The research project, co-led by IPR economist Hannes Schwandt and Princeton University’s Janet Currie, compares mortality trends and racial gaps in life expectancy in rich and poor U.S. areas with mortality in six European countries between 1990 and 2018.
“It is astonishing how much stronger longevity gains were in European countries since 1990 and that is true even if we focus on the richest U.S. areas,” Schwandt said.
In 1990, White Americans and Europeans in rich areas had similar life expectancies, although life expectancy for White Americans in poor areas was lower. However, by 2018, life expectancy of White Americans, even wealthy ones, was increasingly falling behind that of Europeans.
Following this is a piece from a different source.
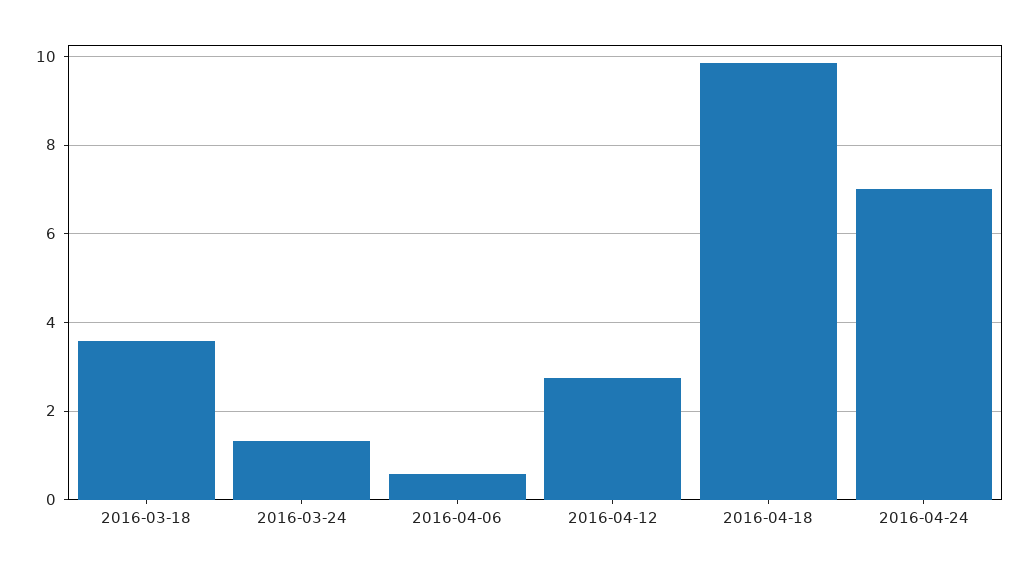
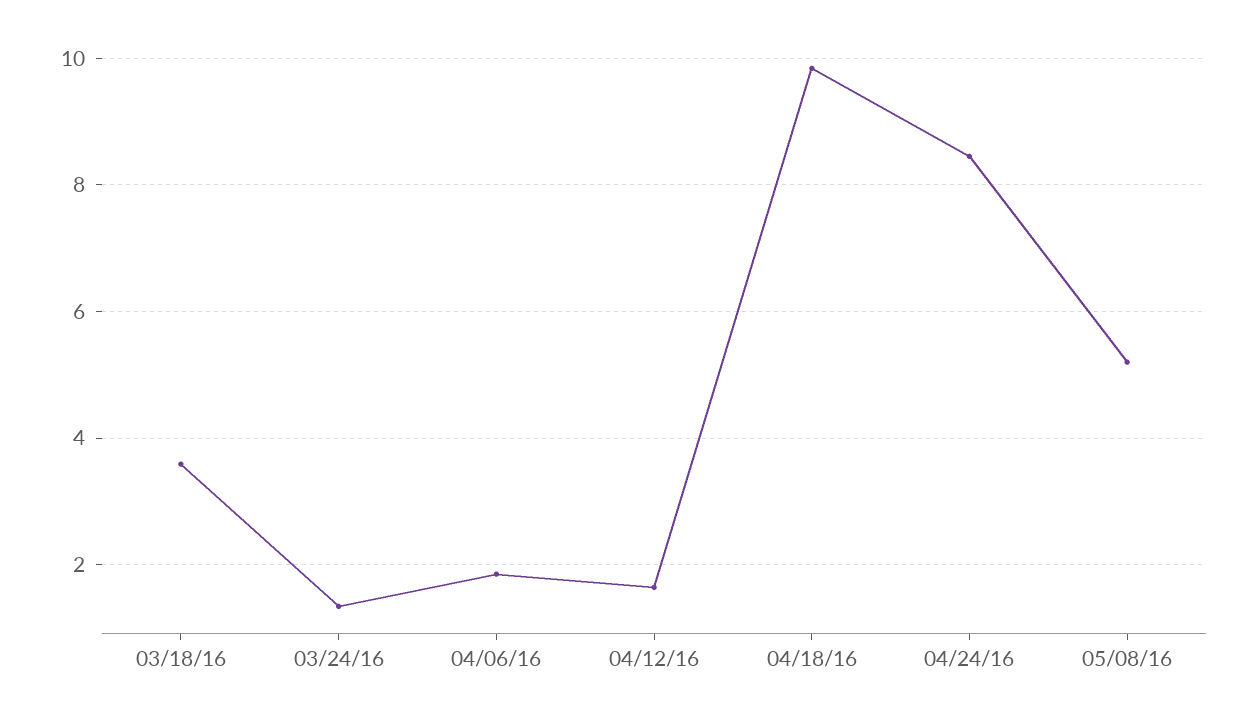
2016-04-06: 0.6 -> 1.8
2016-04-12: 2.8 -> 1.6
2016-04-24: 7 -> 8.4
05/08/16: none -> 5.2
“America has a death problem, and it has been getting worse in recent years,” Schwandt said, “but there are important pockets of success we need to focus on to learn from these improvements.”
The gap between White and Black Americans’ life expectancies was seven years in 1990. In 2018, the U.S. Black-White longevity gap had narrowed to 3.6 years, and the one between Black Americans and Europeans decreased by 8.3% over the same years.
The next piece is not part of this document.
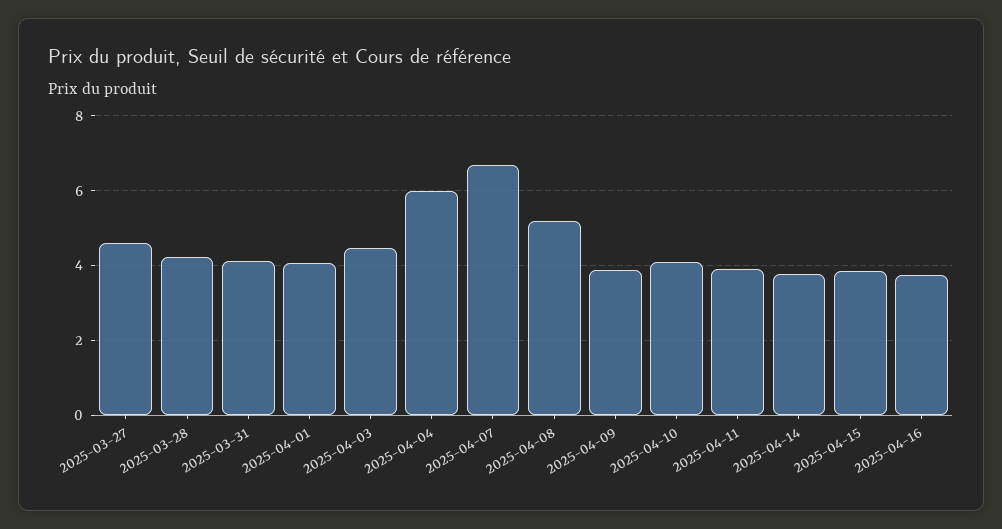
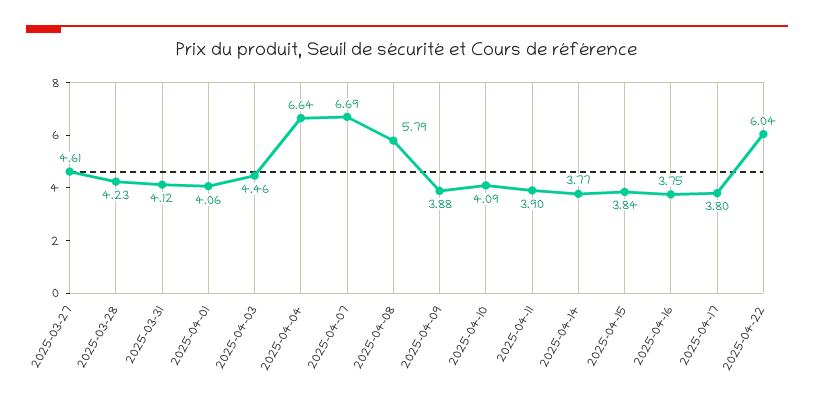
2025-04-04: 6 -> 6.64
2025-04-08: 5.2 -> 5.79
2025-04-17: none -> 3.8
2025-04-22: none -> 6.04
If the drops in mortality among Black Americans had continued at the rate it did from 1990 to 2012, the gap in life expectancy between Black and White Americans would have closed by 2036. But improvements in life expectancy for both groups flattened and then fell between 2015 and 2018.
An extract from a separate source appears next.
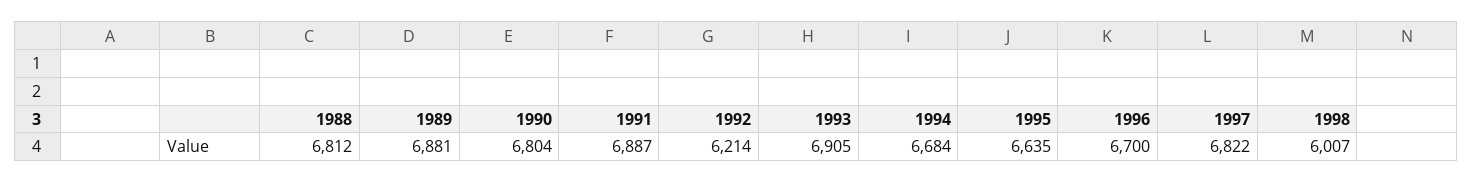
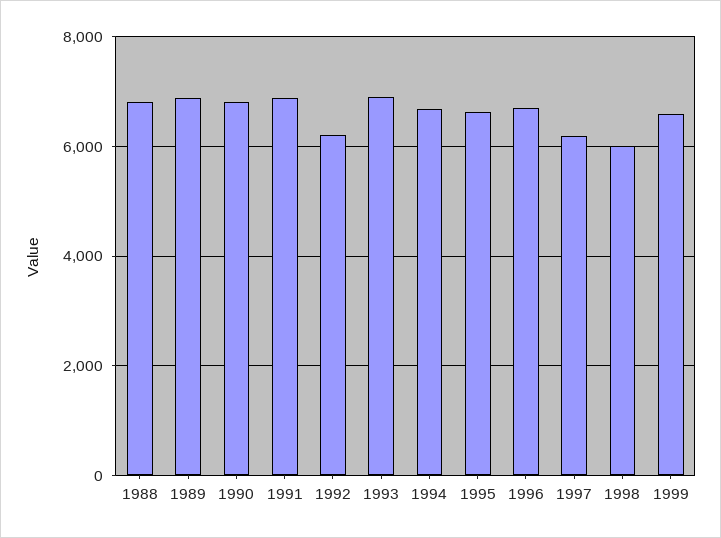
1997: 6822 -> 6200
1999: none -> 6600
“We have to make sure to understand better what has been driving the mortality improvements among Black Americans in order to further narrow, and ultimately fully close, the longevity gap,” Schwandt noted.
For more, read the Northwestern Now story.
Hannes Schwandt is assistant professor of Human Development and Social Policy and an IPR fellow.
Photo Credit: Unsplash
Published: September 29, 2021.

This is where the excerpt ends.